Satellite power limits are another flashpoint Redl highlighted — an area where NGSO and geostationary satellite operators have been at each other’s throats for years. The core tension is straightforward: NGSO constellations need to transmit at certain power levels to serve customers effectively, but those signals can interfere with geostationary satellites that operate in similar frequency bands. The Satellite Industry Association, which represents both camps, has had to navigate that conflict carefully. This NGSO satellite alliance won’t have to. It can simply advocate for what NGSO operators want.
Bigger Than Broadband
One detail buried in SpaceConnect’s launch announcement is worth paying attention to: Redl said the association isn’t exclusively tied to connectivity. That’s a meaningful signal. The NGSO market is expanding well beyond broadband — Earth observation companies like Planet Labs and Spire Global operate significant low-orbit constellations, and the space situational awareness, maritime tracking, and IoT connectivity sectors all have substantial NGSO footprints.

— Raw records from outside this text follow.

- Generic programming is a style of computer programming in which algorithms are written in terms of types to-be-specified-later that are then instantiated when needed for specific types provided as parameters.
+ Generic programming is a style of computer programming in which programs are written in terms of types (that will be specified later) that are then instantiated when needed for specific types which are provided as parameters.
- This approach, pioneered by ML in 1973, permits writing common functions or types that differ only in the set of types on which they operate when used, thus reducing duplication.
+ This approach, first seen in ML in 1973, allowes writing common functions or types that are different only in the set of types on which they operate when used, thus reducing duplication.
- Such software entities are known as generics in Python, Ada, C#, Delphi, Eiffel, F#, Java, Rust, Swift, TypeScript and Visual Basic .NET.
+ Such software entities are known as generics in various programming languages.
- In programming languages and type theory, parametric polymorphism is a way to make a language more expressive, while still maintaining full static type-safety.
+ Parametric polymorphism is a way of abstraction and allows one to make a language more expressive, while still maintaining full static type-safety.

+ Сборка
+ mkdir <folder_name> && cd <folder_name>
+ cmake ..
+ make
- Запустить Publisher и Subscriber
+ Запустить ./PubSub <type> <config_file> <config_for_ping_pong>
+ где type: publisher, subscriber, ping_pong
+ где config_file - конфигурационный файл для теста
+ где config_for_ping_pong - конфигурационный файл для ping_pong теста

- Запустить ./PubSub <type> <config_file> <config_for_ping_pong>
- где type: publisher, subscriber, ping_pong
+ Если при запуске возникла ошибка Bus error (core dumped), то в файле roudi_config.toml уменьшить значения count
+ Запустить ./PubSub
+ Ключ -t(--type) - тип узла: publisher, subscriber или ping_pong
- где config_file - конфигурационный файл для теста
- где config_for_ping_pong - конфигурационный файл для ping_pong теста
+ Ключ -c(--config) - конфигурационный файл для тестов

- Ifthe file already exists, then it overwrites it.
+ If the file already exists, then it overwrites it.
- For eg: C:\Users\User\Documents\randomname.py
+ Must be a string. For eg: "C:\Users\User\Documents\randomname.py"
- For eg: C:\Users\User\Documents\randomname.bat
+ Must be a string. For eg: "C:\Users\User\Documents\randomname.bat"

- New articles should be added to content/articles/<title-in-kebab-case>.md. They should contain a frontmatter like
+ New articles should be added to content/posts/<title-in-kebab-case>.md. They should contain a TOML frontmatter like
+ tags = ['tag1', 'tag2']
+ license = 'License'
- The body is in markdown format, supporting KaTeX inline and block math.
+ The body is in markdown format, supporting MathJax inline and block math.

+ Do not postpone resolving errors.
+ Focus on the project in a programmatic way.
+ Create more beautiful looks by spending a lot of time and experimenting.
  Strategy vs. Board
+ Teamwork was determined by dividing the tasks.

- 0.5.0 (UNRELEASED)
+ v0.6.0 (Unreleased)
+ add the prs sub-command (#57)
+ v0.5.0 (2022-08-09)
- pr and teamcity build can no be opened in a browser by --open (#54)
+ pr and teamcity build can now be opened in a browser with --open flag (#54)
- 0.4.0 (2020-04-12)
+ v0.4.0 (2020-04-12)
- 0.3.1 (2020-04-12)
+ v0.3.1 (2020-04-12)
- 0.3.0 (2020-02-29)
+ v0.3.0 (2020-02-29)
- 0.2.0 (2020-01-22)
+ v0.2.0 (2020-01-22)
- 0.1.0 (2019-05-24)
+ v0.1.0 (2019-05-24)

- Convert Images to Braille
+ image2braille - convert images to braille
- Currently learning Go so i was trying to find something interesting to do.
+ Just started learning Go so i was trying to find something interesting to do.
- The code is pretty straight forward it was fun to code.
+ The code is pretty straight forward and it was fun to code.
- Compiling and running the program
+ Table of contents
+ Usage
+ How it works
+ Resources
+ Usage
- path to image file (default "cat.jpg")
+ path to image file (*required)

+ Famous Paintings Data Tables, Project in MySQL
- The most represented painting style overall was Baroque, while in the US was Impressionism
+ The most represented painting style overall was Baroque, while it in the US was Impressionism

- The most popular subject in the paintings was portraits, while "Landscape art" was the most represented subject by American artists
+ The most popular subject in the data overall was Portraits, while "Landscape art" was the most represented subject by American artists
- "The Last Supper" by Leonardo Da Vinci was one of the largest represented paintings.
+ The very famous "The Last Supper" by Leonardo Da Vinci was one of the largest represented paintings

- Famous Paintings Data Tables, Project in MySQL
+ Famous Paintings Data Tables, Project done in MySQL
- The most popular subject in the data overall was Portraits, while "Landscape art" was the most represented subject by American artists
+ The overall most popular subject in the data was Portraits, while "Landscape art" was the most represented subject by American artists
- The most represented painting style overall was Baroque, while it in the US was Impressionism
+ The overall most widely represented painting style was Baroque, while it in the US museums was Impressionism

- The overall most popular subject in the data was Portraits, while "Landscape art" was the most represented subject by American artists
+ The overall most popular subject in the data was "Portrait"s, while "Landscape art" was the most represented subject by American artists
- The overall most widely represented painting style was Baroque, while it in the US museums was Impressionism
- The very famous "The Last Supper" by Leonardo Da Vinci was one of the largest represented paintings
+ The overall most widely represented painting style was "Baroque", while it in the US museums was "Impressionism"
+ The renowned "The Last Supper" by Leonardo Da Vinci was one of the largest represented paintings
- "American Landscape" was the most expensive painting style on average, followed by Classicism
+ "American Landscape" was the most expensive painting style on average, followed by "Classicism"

If SpaceConnect successfully expands into those segments, this NGSO satellite alliance becomes a considerably more powerful lobbying force. A trade group that speaks only for broadband operators is a niche player. One that can credibly claim to represent the broader NGSO ecosystem — potentially hundreds of operators across multiple sectors — has a much stronger seat at the table in Geneva, Brussels, or Washington.
For now, though, the NGSO satellite alliance is starting with what it has: four well-resourced members, experienced leadership with deep regulatory connections, and a clear mandate to push back on rules that treat NGSO constellations the same as the geostationary satellites that dominated the industry for decades. Whether SpaceX eventually decides to join — or simply watches from its uniquely dominant position — will say a lot about how seriously Musk’s company takes the idea of shaping the rules rather than just operating around them.